[What is required] Transcribe the data exactly. Pictures stay out.

[Dataset entries]
- - - -
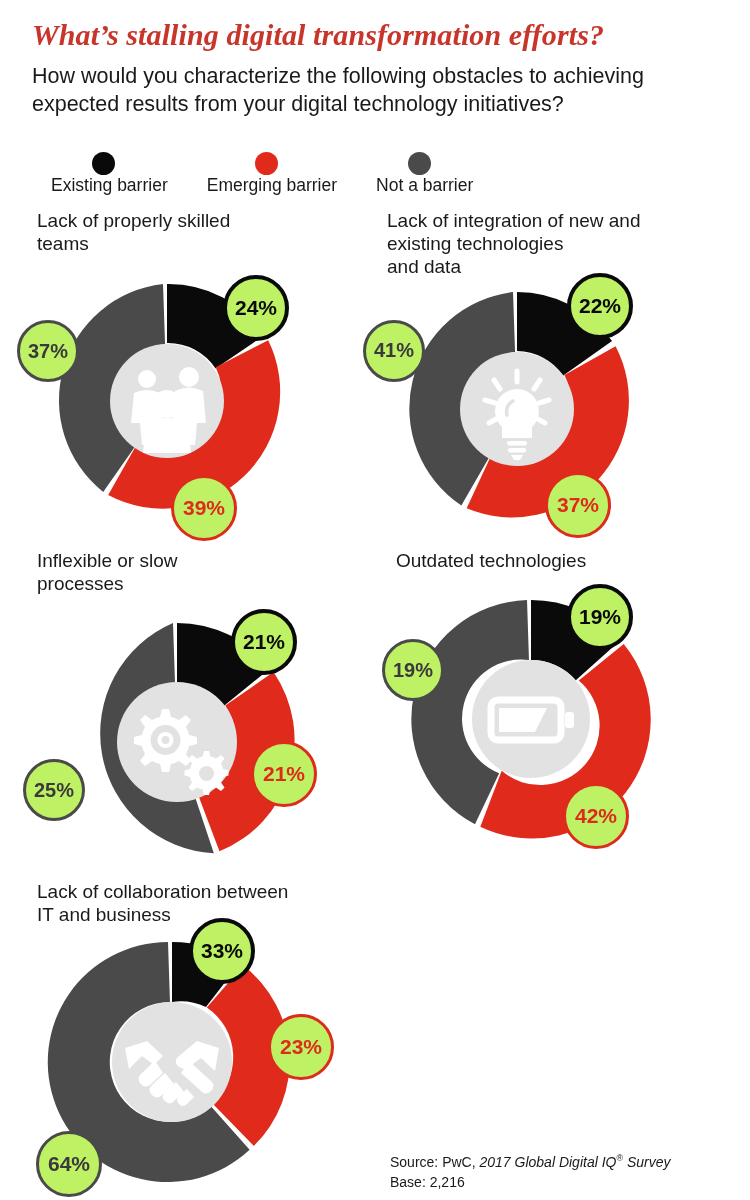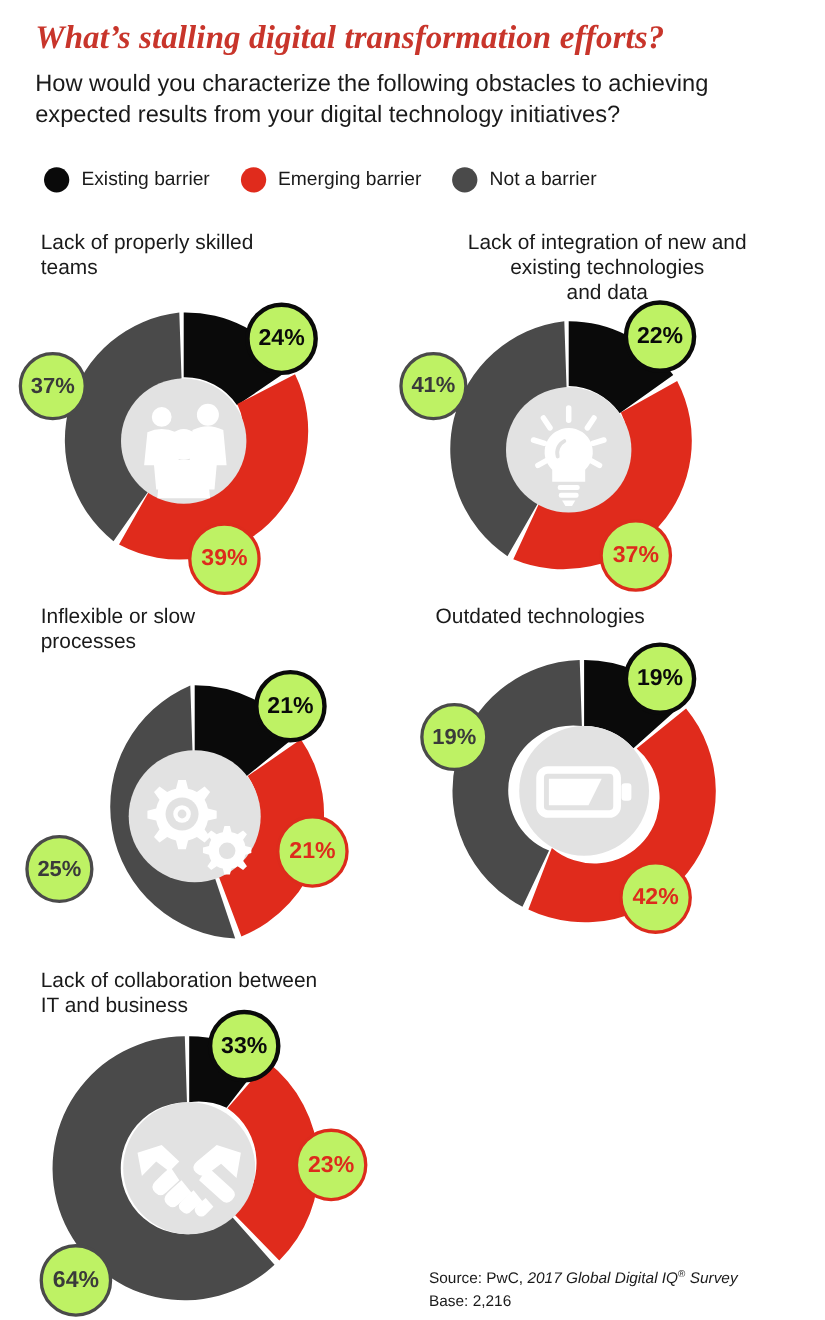--- a/index.html
+++ b/index.html
@@ -46,22 +46,23 @@
   .legend {
     position: absolute;
     left: 40px;
     top: 152px;
     display: flex;
     align-items: center;
     gap: 0;
   }
   .legend-item {
     display: flex;
-    align-items: flex-start;
+    align-items: center;
     margin-right: 28px;
+    flex-direction: column;
   }
   .legend-dot {
     width: 23px;
     height: 23px;
     border-radius: 50%;
     display: inline-block;
     flex: 0 0 auto;
   }
   .legend-label {
     font-size: 17.5px;
@@ -163,21 +164,21 @@
     </div>
     <div class="bubble bubble-red" style="width:66px;height:66px;font-size:21px;left:134px;top:204px;">
       <span>39%</span>
     </div>
     <div class="bubble bubble-gray" style="width:62px;height:62px;font-size:20px;left:-20px;top:49px;">
       <span>37%</span>
     </div>
   </div>
 </div>
 
-<div class="chart-block" style="left:387px; top:209px; width:330px;text-align:center;">
+<div class="chart-block" style="left:387px; top:209px; width:330px;">
   <p class="chart-title">Lack of integration of new and
 existing technologies
 and data</p>
   <div class="donut-wrap" style="margin-top:0px; width:260px; height:260px;">
     <svg class="donut-svg" width="260" height="260" viewBox="0 0 260 260">
       <g>
         <path fill="#0a0a0a" d="M 130 13 A 117 117 0 0 1 225.05 61.95 L 176.28 96.62 A 57 57 0 0 0 130 72 Z"></path>
         <path fill="#e02b1c" d="M 228.60 67.26 A 117 117 0 0 1 79.64 229.36 L 104.84 174.89 A 57 57 0 0 0 177.40 96.00 Z"></path>
         <path fill="#4a4a4a" d="M 74.33 226.60 A 117 117 0 0 1 126.00 13.07 L 128.05 73.03 A 57 57 0 0 0 102.89 177.03 Z"></path>
       </g>
@@ -288,21 +289,21 @@
         <path d="M118 131 q-8 7 -14 13 q-5 5 0 10 q5 5 10 0 l12 -11 Z"></path>
         <path d="M128 143 q-8 7 -13 12 q-5 5 0 10 q5 5 10 0 l12 -11 Z"></path>
         <path d="M139 152 q-7 6 -11 10 q-5 5 0 9 q5 5 9 0 l10 -9 Z"></path>
         <path d="M150 159 q-5 4 -8 7 q-4 4 0 8 q4 4 8 0 l7 -7 Z"></path>
         <path d="M152 131 l22 20 q5 5 0 10 q-5 5 -10 0 l-20 -18 Z"></path>
       </g>
     </svg>
     <div class="bubble bubble-black" style="width:66px;height:66px;font-size:21px;left:152px;top:-12px;">
       <span>33%</span>
     </div>
-    <div class="bubble bubble-red" style="width:66px;height:66px;font-size:21px;left:231px;top:96px;">
+    <div class="bubble bubble-red" style="width:66px;height:66px;font-size:21px;left:231px;top:84px;">
       <span>23%</span>
     </div>
     <div class="bubble bubble-gray" style="width:66px;height:66px;font-size:21px;left:-1px;top:201px;">
       <span>64%</span>
     </div>
   </div>
 </div>
 
 <div class="source">
   <div><span>Source: PwC, </span><em>2017 Global Digital IQ</em><sup>®</sup><em> Survey</em></div>

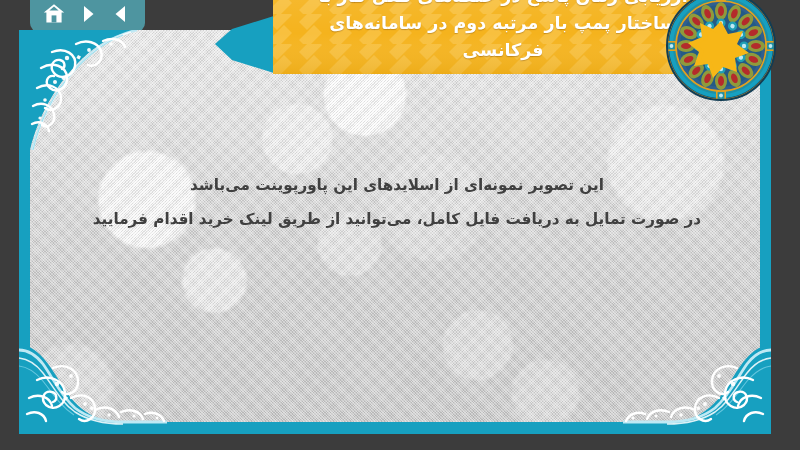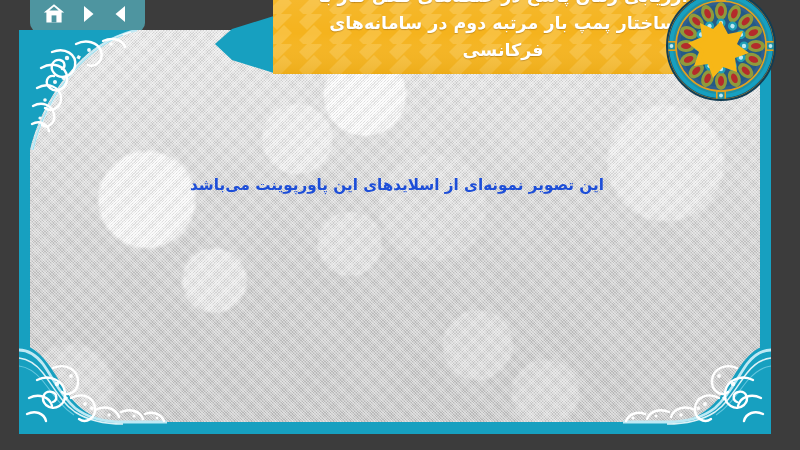--- a/index.html
+++ b/index.html
@@ -91,21 +91,21 @@
   #medallion {
     position:absolute; left:665px; top:-10px;
     width:112px; height:112px; z-index:8;
   }
 
   
   #body-text {
     position:absolute;
     right:22px; top:138px; left:26px;
     direction:rtl; text-align:center;
-    color:#1d4ed8;
+    color:#404040;
     font-size:15.2px;
     line-height:34px;
     font-weight:700;
     z-index:4;
   }
   #body-text .line { white-space:nowrap; }
   #body-text .line.l1 { padding-right:0; }
 </style>
 </head>
 <body>
@@ -230,20 +230,21 @@
               <circle cx="138" cy="82" r="1.5"></circle>
             <path d="M46 60 l3 1.6 -1.6 3 -3 -1.6 Z"></path>
             <path d="M72 70 l3 1.6 -1.6 3 -3 -1.6 Z"></path>
           </g>
         </g>
       </svg>
     </div>
 
     <div id="body-text">
       <div class="line l1">این تصویر نمونه‌ای از اسلایدهای این پاورپوینت می‌باشد</div>
+      <div class="line">در صورت تمایل به دریافت فایل کامل، می‌توانید از طریق لینک خرید اقدام فرمایید</div>
     </div>
   </div>
 
   <div id="title-banner">
     <svg id="banner-shape" width="512" height="106" viewBox="0 0 512 106">
       <defs>
         <pattern id="chev" width="30" height="30" patternUnits="userSpaceOnUse" patternTransform="rotate(0)">
           <rect width="30" height="30" fill="#f5b31d"></rect>
           <path d="M-6 8 L9 -7 L17 1 L2 16 Z" fill="#f8c244" opacity=".85"></path>
           <path d="M-6 26 L9 11 L17 19 L2 34 Z" fill="#f8c244" opacity=".85"></path>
- - - -
[Your solution]
--- a/index.html
+++ b/index.html
@@ -46,22 +46,23 @@
   .legend {
     position: absolute;
     left: 40px;
     top: 152px;
     display: flex;
     align-items: center;
     gap: 0;
   }
   .legend-item {
     display: flex;
-    align-items: flex-start;
+    align-items: center;
     margin-right: 28px;
+    flex-direction: column;
   }
   .legend-dot {
     width: 23px;
     height: 23px;
     border-radius: 50%;
     display: inline-block;
     flex: 0 0 auto;
   }
   .legend-label {
     font-size: 17.5px;
@@ -163,21 +164,21 @@
     </div>
     <div class="bubble bubble-red" style="width:66px;height:66px;font-size:21px;left:134px;top:204px;">
       <span>39%</span>
     </div>
     <div class="bubble bubble-gray" style="width:62px;height:62px;font-size:20px;left:-20px;top:49px;">
       <span>37%</span>
     </div>
   </div>
 </div>
 
-<div class="chart-block" style="left:387px; top:209px; width:330px;text-align:center;">
+<div class="chart-block" style="left:387px; top:209px; width:330px;">
   <p class="chart-title">Lack of integration of new and
 existing technologies
 and data</p>
   <div class="donut-wrap" style="margin-top:0px; width:260px; height:260px;">
     <svg class="donut-svg" width="260" height="260" viewBox="0 0 260 260">
       <g>
         <path fill="#0a0a0a" d="M 130 13 A 117 117 0 0 1 225.05 61.95 L 176.28 96.62 A 57 57 0 0 0 130 72 Z"></path>
         <path fill="#e02b1c" d="M 228.60 67.26 A 117 117 0 0 1 79.64 229.36 L 104.84 174.89 A 57 57 0 0 0 177.40 96.00 Z"></path>
         <path fill="#4a4a4a" d="M 74.33 226.60 A 117 117 0 0 1 126.00 13.07 L 128.05 73.03 A 57 57 0 0 0 102.89 177.03 Z"></path>
       </g>
@@ -288,21 +289,21 @@
         <path d="M118 131 q-8 7 -14 13 q-5 5 0 10 q5 5 10 0 l12 -11 Z"></path>
         <path d="M128 143 q-8 7 -13 12 q-5 5 0 10 q5 5 10 0 l12 -11 Z"></path>
         <path d="M139 152 q-7 6 -11 10 q-5 5 0 9 q5 5 9 0 l10 -9 Z"></path>
         <path d="M150 159 q-5 4 -8 7 q-4 4 0 8 q4 4 8 0 l7 -7 Z"></path>
         <path d="M152 131 l22 20 q5 5 0 10 q-5 5 -10 0 l-20 -18 Z"></path>
       </g>
     </svg>
     <div class="bubble bubble-black" style="width:66px;height:66px;font-size:21px;left:152px;top:-12px;">
       <span>33%</span>
     </div>
-    <div class="bubble bubble-red" style="width:66px;height:66px;font-size:21px;left:231px;top:96px;">
+    <div class="bubble bubble-red" style="width:66px;height:66px;font-size:21px;left:231px;top:84px;">
       <span>23%</span>
     </div>
     <div class="bubble bubble-gray" style="width:66px;height:66px;font-size:21px;left:-1px;top:201px;">
       <span>64%</span>
     </div>
   </div>
 </div>
 
 <div class="source">
   <div><span>Source: PwC, </span><em>2017 Global Digital IQ</em><sup>®</sup><em> Survey</em></div>

--- a/index.html
+++ b/index.html
@@ -91,21 +91,21 @@
   #medallion {
     position:absolute; left:665px; top:-10px;
     width:112px; height:112px; z-index:8;
   }
 
   
   #body-text {
     position:absolute;
     right:22px; top:138px; left:26px;
     direction:rtl; text-align:center;
-    color:#1d4ed8;
+    color:#404040;
     font-size:15.2px;
     line-height:34px;
     font-weight:700;
     z-index:4;
   }
   #body-text .line { white-space:nowrap; }
   #body-text .line.l1 { padding-right:0; }
 </style>
 </head>
 <body>
@@ -230,20 +230,21 @@
               <circle cx="138" cy="82" r="1.5"></circle>
             <path d="M46 60 l3 1.6 -1.6 3 -3 -1.6 Z"></path>
             <path d="M72 70 l3 1.6 -1.6 3 -3 -1.6 Z"></path>
           </g>
         </g>
       </svg>
     </div>
 
     <div id="body-text">
       <div class="line l1">این تصویر نمونه‌ای از اسلایدهای این پاورپوینت می‌باشد</div>
+      <div class="line">در صورت تمایل به دریافت فایل کامل، می‌توانید از طریق لینک خرید اقدام فرمایید</div>
     </div>
   </div>
 
   <div id="title-banner">
     <svg id="banner-shape" width="512" height="106" viewBox="0 0 512 106">
       <defs>
         <pattern id="chev" width="30" height="30" patternUnits="userSpaceOnUse" patternTransform="rotate(0)">
           <rect width="30" height="30" fill="#f5b31d"></rect>
           <path d="M-6 8 L9 -7 L17 1 L2 16 Z" fill="#f8c244" opacity=".85"></path>
           <path d="M-6 26 L9 11 L17 19 L2 34 Z" fill="#f8c244" opacity=".85"></path>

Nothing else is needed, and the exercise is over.